ACTION ITEM: In the entries that follow, how many lines include the string "product"? The answer is the number only.

Excerpts from a dataset:

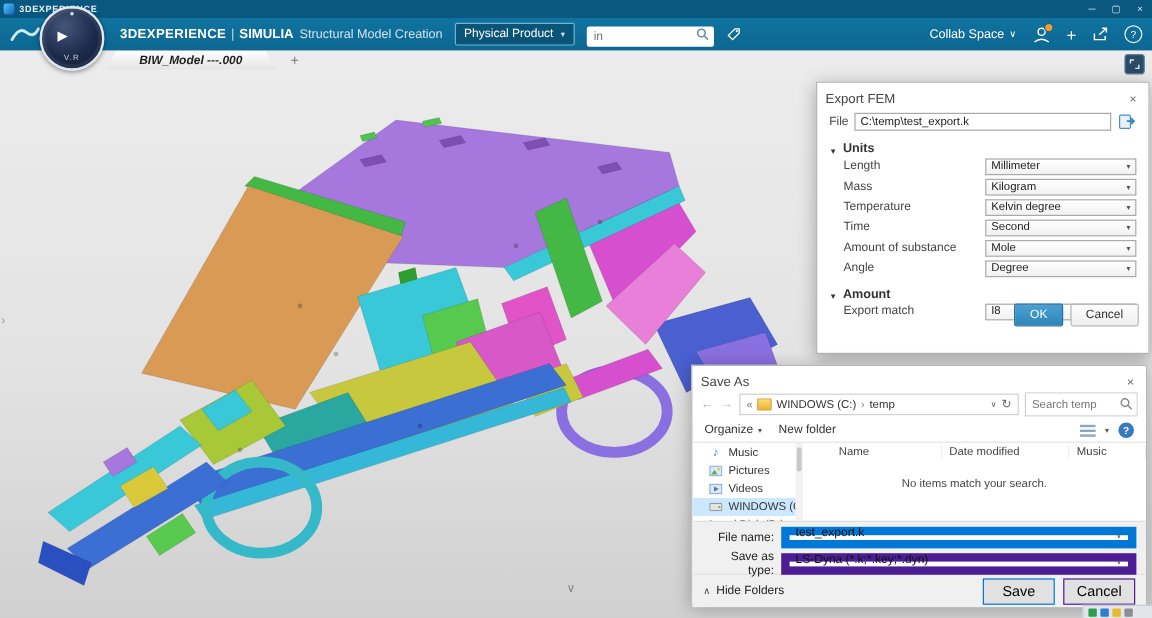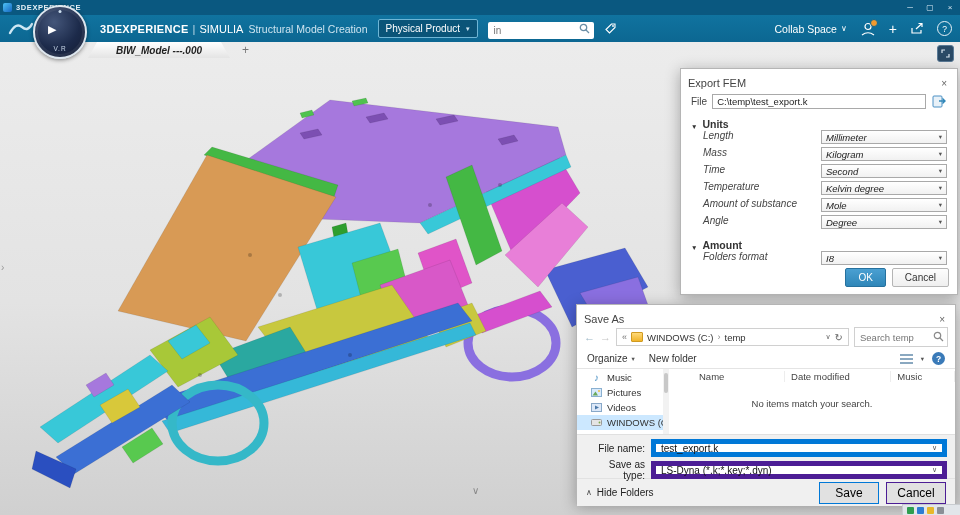--- a/index.html
+++ b/index.html
@@ -23,7 +23,7 @@
   .app-title{white-space:nowrap;font-size:11px;display:flex;align-items:baseline;}
   .app-title .brand{font-weight:bold;letter-spacing:.3px;}
   .app-title .divider{margin:0 4px;color:#bcd9e8;}
-  .app-title .product{font-weight:normal;}
+  .app-title .product{font-weight:bold;}
   .app-title .appname{color:#cde4f0;font-size:10.5px;margin-left:5px;font-weight:normal;}
   .context-btn{height:17px;background:#0a5478;border:1px solid #6fb6d6;border-radius:2px;
     color:#fff;font-size:10px;display:flex;align-items:center;gap:6px;padding:0 7px;cursor:pointer;white-space:nowrap;}

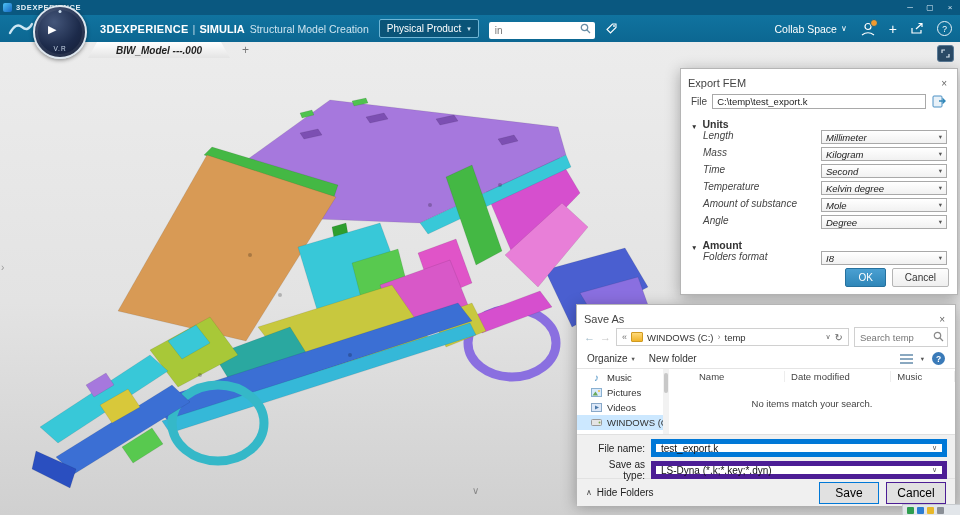--- a/index.html
+++ b/index.html
@@ -83,7 +83,7 @@
   .sec-hd{display:flex;align-items:flex-end;gap:5px;height:17px;margin-top:2px;cursor:pointer;}
   .sec-tri{font-size:6.5px;color:#333;}
   .sec-lbl{font-weight:bold;font-size:10.5px;color:#333;}
-  .xrow{display:flex;height:17px;padding-left:12px;font-style:italic;}
+  .xrow{display:flex;align-items:center;height:17px;padding-left:12px;}
   .xrow-lbl{flex:1;font-size:10px;color:#444;white-space:nowrap;}
   .combo{width:126px;height:14px;border:1px solid #a9a9a9;background:linear-gradient(#fff,#f1f1f1);
     display:flex;align-items:center;padding:0 4px;box-sizing:border-box;cursor:pointer;flex:0 0 auto;}

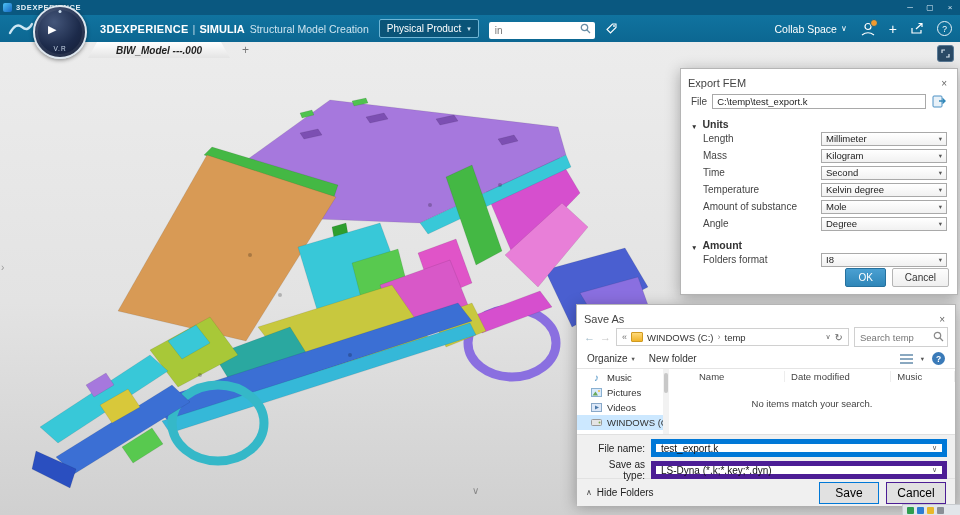--- a/index.html
+++ b/index.html
@@ -336,16 +336,16 @@
         </span>
       </div>
       <div class="xrow">
+        <span class="xrow-lbl">Temperature</span>
+        <span class="combo">
+          <span class="combo-val">Kelvin degree</span>
+          <span class="combo-caret">▾</span>
+        </span>
+      </div>
+      <div class="xrow">
         <span class="xrow-lbl">Time</span>
         <span class="combo">
           <span class="combo-val">Second</span>
-          <span class="combo-caret">▾</span>
-        </span>
-      </div>
-      <div class="xrow">
-        <span class="xrow-lbl">Temperature</span>
-        <span class="combo">
-          <span class="combo-val">Kelvin degree</span>
           <span class="combo-caret">▾</span>
         </span>
       </div>

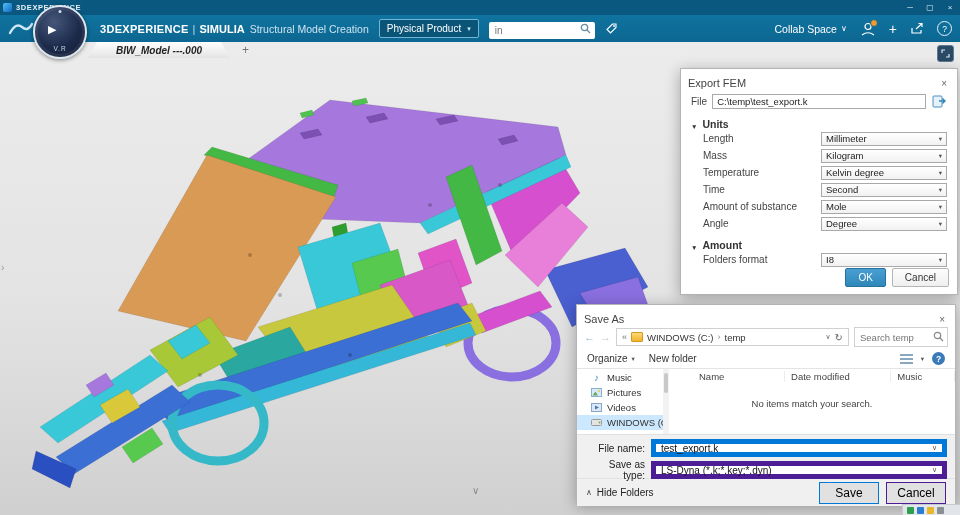--- a/index.html
+++ b/index.html
@@ -368,7 +368,7 @@
         <span class="sec-lbl">Amount</span>
       </div>
       <div class="xrow">
-        <span class="xrow-lbl">Folders format</span>
+        <span class="xrow-lbl">Export match</span>
         <span class="combo">
           <span class="combo-val">I8</span>
           <span class="combo-caret">▾</span>

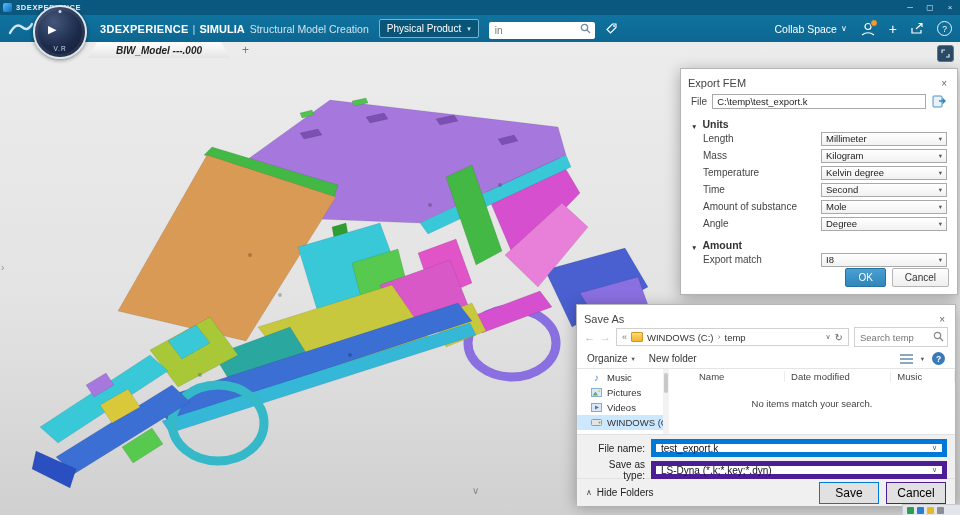--- a/index.html
+++ b/index.html
@@ -89,7 +89,7 @@
     display:flex;align-items:center;padding:0 4px;box-sizing:border-box;cursor:pointer;flex:0 0 auto;}
   .combo-val{flex:1;font-size:9.5px;color:#222;white-space:nowrap;overflow:hidden;}
   .combo-caret{font-size:6.5px;color:#555;}
-  .exp-footer{position:absolute;right:8px;bottom:7px;display:flex;gap:6px;}
+  .exp-footer{position:absolute;right:8px;bottom:22px;display:flex;gap:6px;}
   .btn{height:17px;font-size:10px;display:grid;place-items:center;border-radius:2px;cursor:pointer;padding:0 12px;border:1px solid #b5b5b5;}
   .btn-ok{background:linear-gradient(#4aa0d2,#2f86b8);border-color:#26719e;color:#fff;}
   .btn-cancel{background:linear-gradient(#fdfdfd,#efefef);color:#333;}

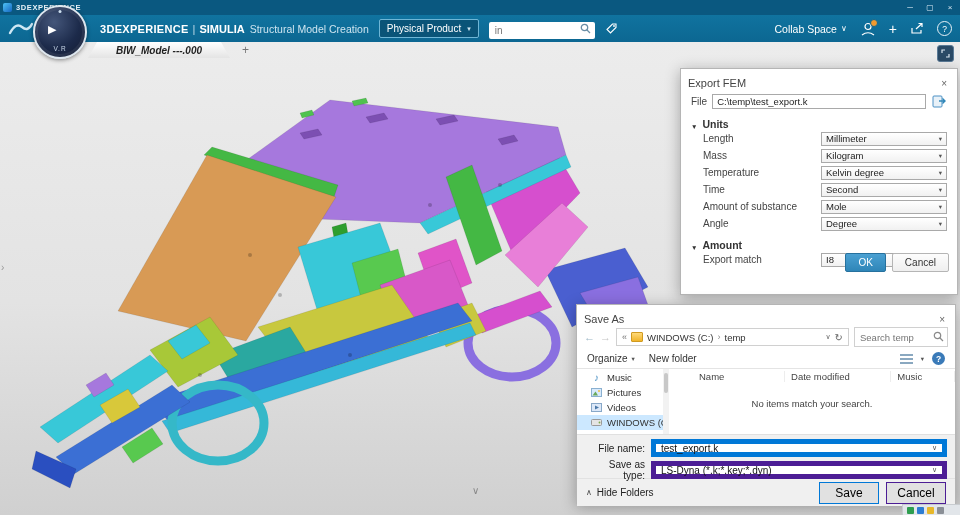--- a/index.html
+++ b/index.html
@@ -140,8 +140,8 @@
     box-sizing:border-box;display:flex;flex-direction:column;gap:4px;}
   .fb-row{display:flex;align-items:center;height:18px;gap:6px;}
   .fb-lbl{width:60px;text-align:right;font-size:10px;color:#222;flex:0 0 auto;}
-  .fb-combo{flex:1;height:18px;border:5px solid #4c1d95;background:#fff;display:flex;
-    align-items:center;padding:0 5px;box-sizing:border-box;cursor:pointer;}
+  .fb-combo{flex:1;height:18px;border:7px solid #4c1d95;background:#fff;display:flex;
+    align-items:flex-end;padding:0 5px;box-sizing:border-box;cursor:pointer;}
   .fb-combo.focus{border-color:#0078d7;}
   .fb-val{flex:1;font-size:10px;color:#111;white-space:nowrap;overflow:hidden;}
   .fb-caret{font-size:7px;color:#555;}

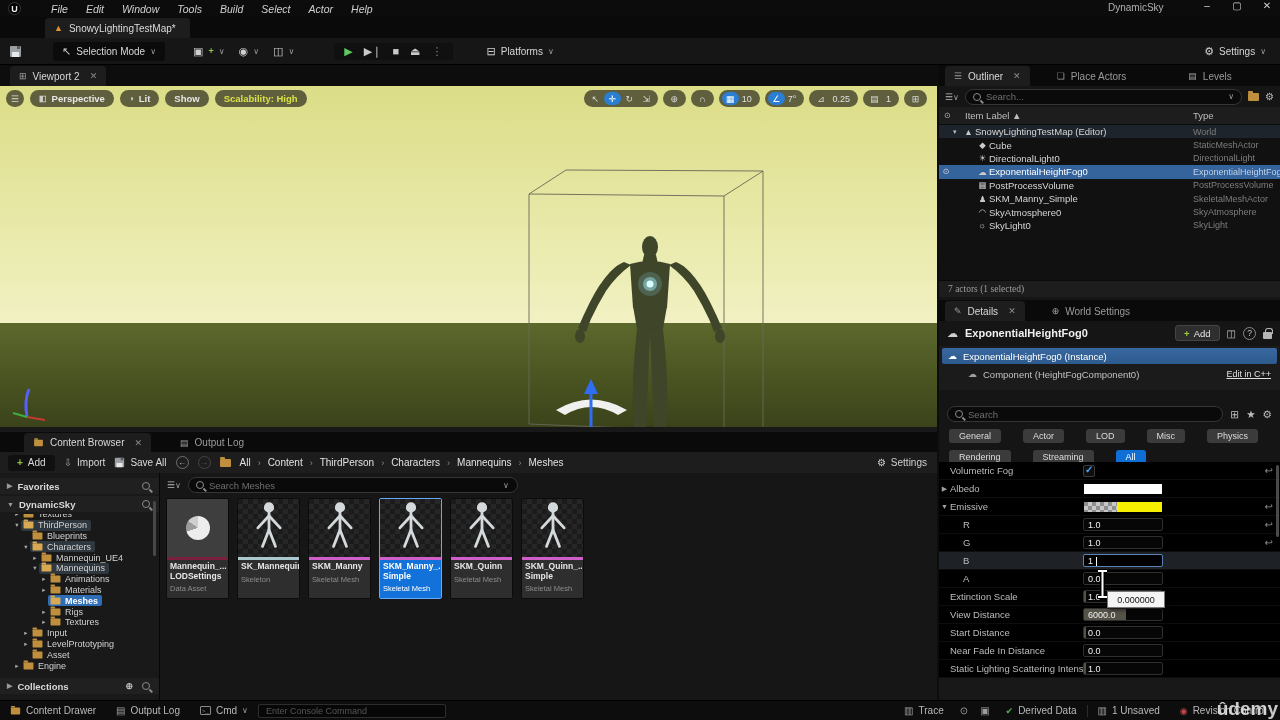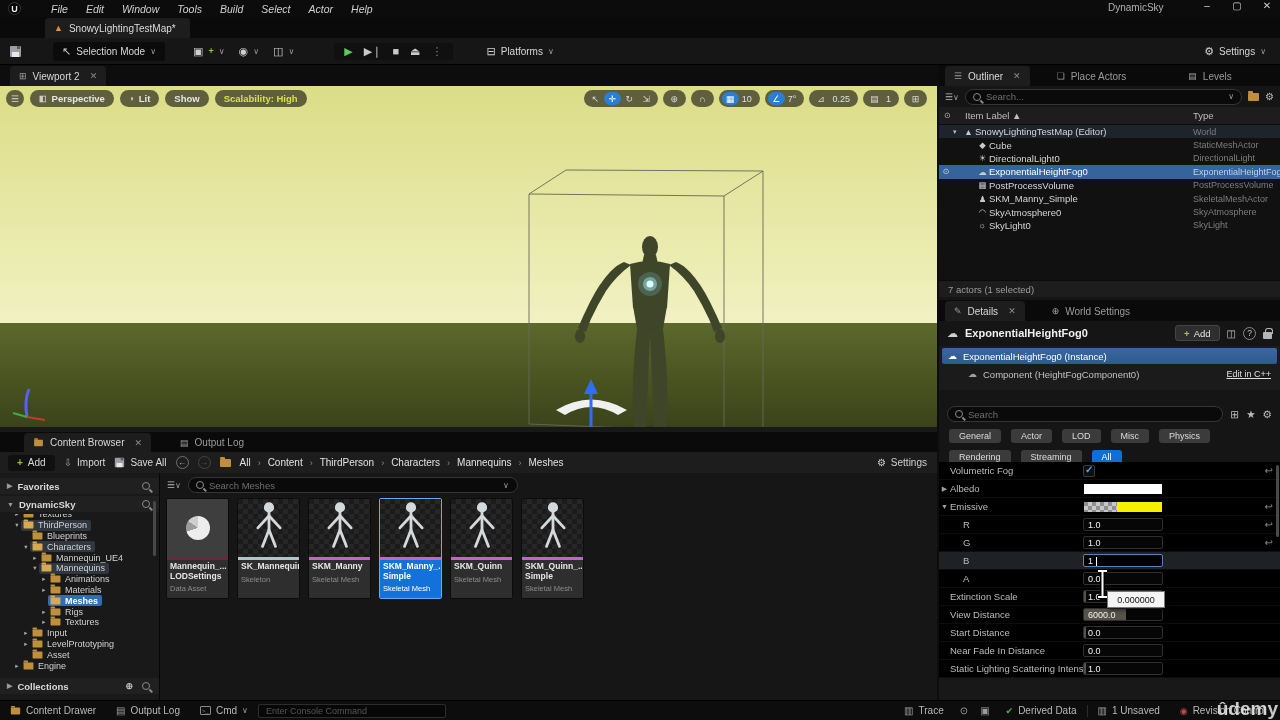--- a/index.html
+++ b/index.html
@@ -88,7 +88,7 @@
   .ol-label { white-space:nowrap; overflow:hidden; max-width:160px; }
   .ol-type { position:absolute; left:254px; width:87px; font-size:9px; color:#7d7d7d; white-space:nowrap; overflow:hidden; }
   .ol-row.selected .ol-type { color:#bdd2e8; }
-  #ol-status { position:absolute; left:0; top:215px; width:341px; height:17px; background:#1d1d1d; border-top:1px solid #0a0a0a; font-size:9.5px; color:#9d9d9d; display:flex; align-items:center; padding-left:9px; }
+  #ol-status { position:absolute; left:0; top:215px; width:341px; height:17px; background:#1d1d1d; border-top:1px solid #0a0a0a; font-size:9.5px; color:#9d9d9d; display:flex; align-items:center; padding-left:9px;font-family:Liberation Serif, serif; }
 
   .dt-tabs { position:absolute; left:0; top:235px; width:341px; height:21px; background:#0a0a0a; display:flex; gap:4px; }
   .dt-header { position:absolute; left:0; top:257px; width:341px; height:22px; display:flex; align-items:center; padding:0 8px; gap:7px; }

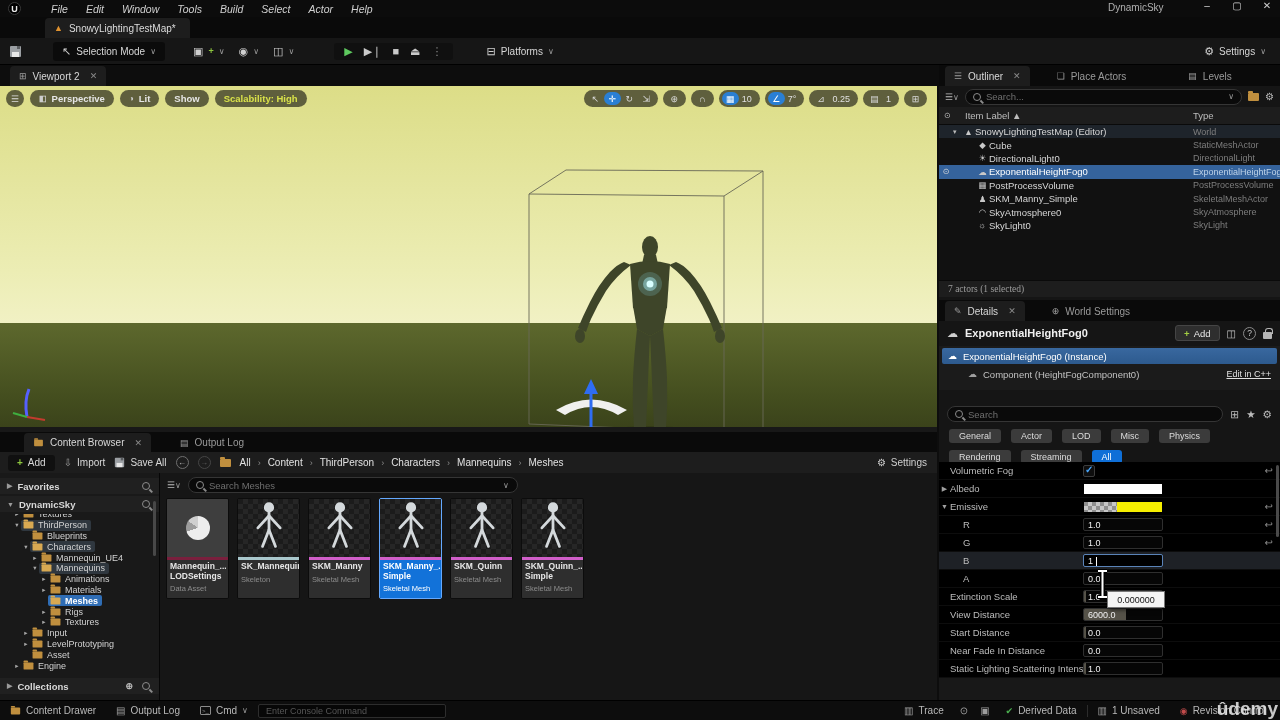--- a/index.html
+++ b/index.html
@@ -104,7 +104,7 @@
   .dt-search { position:absolute; left:0; top:338px; width:341px; height:22px; display:flex; align-items:center; gap:7px; padding:0 8px; }
   .dt-search .searchpill { flex:1; border-radius:10px; }
   .dt-search .dico { font-size:10.5px; color:#bdbdbd; }
-  #dt-cats { position:absolute; left:0; top:362px; width:335px; padding:2px 0 0 10px; display:flex; flex-wrap:wrap; gap:7px 10px; }
+  #dt-cats { position:absolute; left:0; top:362px; width:335px; padding:2px 0 0 10px; display:flex; flex-wrap:wrap; gap:7px 22px; }
   .cat-chip { background:#3b3b3b; border-radius:3px; height:14px; font-size:9px; color:#dcdcdc; display:flex; align-items:center; padding:0 10px; }
   .cat-chip.active { background:#0f6fd7; color:#fff; }
   #dt-props { position:absolute; left:0; top:397px; width:341px; height:238px; overflow:hidden; background:#181818; }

ANSWER BELOW: 2